(Detected change data)

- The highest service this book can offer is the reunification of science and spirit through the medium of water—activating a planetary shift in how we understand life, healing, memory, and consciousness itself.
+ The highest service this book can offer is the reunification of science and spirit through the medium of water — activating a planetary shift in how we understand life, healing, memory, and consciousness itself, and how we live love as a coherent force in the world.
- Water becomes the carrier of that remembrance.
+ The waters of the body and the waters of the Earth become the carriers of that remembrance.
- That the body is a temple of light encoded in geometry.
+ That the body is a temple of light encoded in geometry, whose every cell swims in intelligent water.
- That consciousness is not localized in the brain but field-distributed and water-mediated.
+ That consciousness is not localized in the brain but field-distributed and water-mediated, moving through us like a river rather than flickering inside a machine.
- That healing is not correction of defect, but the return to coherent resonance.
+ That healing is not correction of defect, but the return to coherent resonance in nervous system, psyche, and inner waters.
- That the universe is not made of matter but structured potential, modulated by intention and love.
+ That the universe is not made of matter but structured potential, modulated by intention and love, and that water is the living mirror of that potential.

---

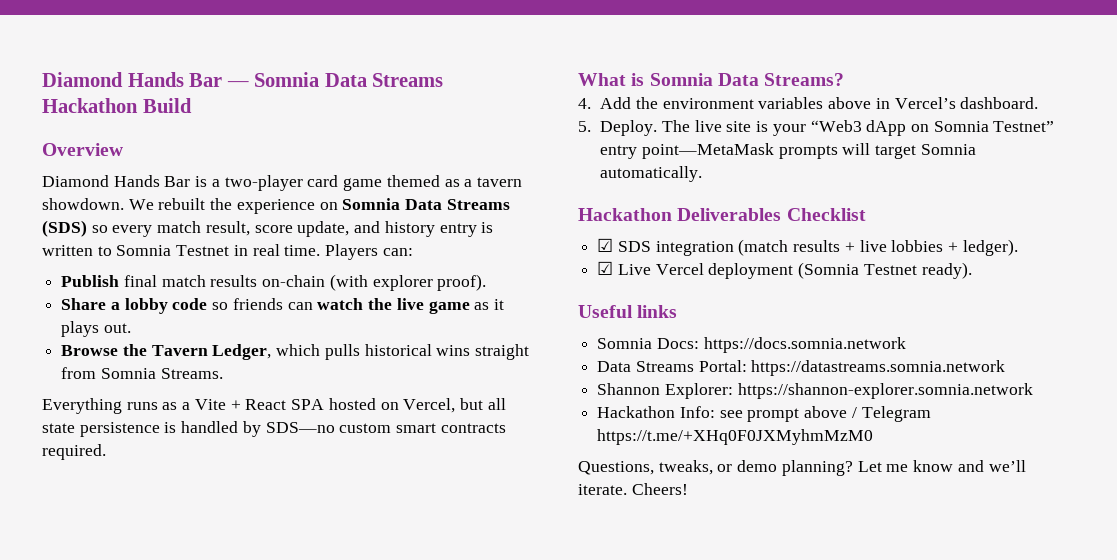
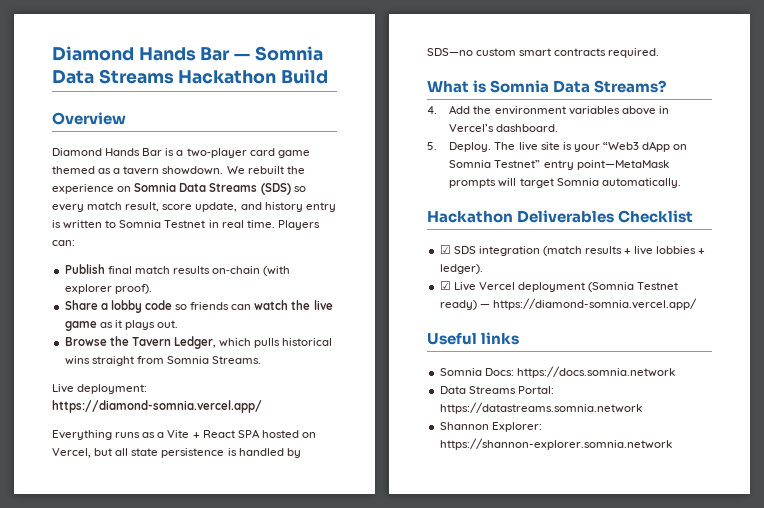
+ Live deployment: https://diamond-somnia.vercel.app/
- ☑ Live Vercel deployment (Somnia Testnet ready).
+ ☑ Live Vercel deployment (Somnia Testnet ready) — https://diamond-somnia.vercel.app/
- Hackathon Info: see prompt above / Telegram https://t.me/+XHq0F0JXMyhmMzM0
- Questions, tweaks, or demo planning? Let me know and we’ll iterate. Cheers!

◆ REQUIRED WORK: Look for the word "coherent" in the data, then return every line that contains it.

◆ RESPONSE BELOW:
+ The highest service this book can offer is the reunification of science and spirit through the medium of water — activating a planetary shift in how we understand life, healing, memory, and consciousness itself, and how we live love as a coherent force in the world.
- That healing is not correction of defect, but the return to coherent resonance.
+ That healing is not correction of defect, but the return to coherent resonance in nervous system, psyche, and inner waters.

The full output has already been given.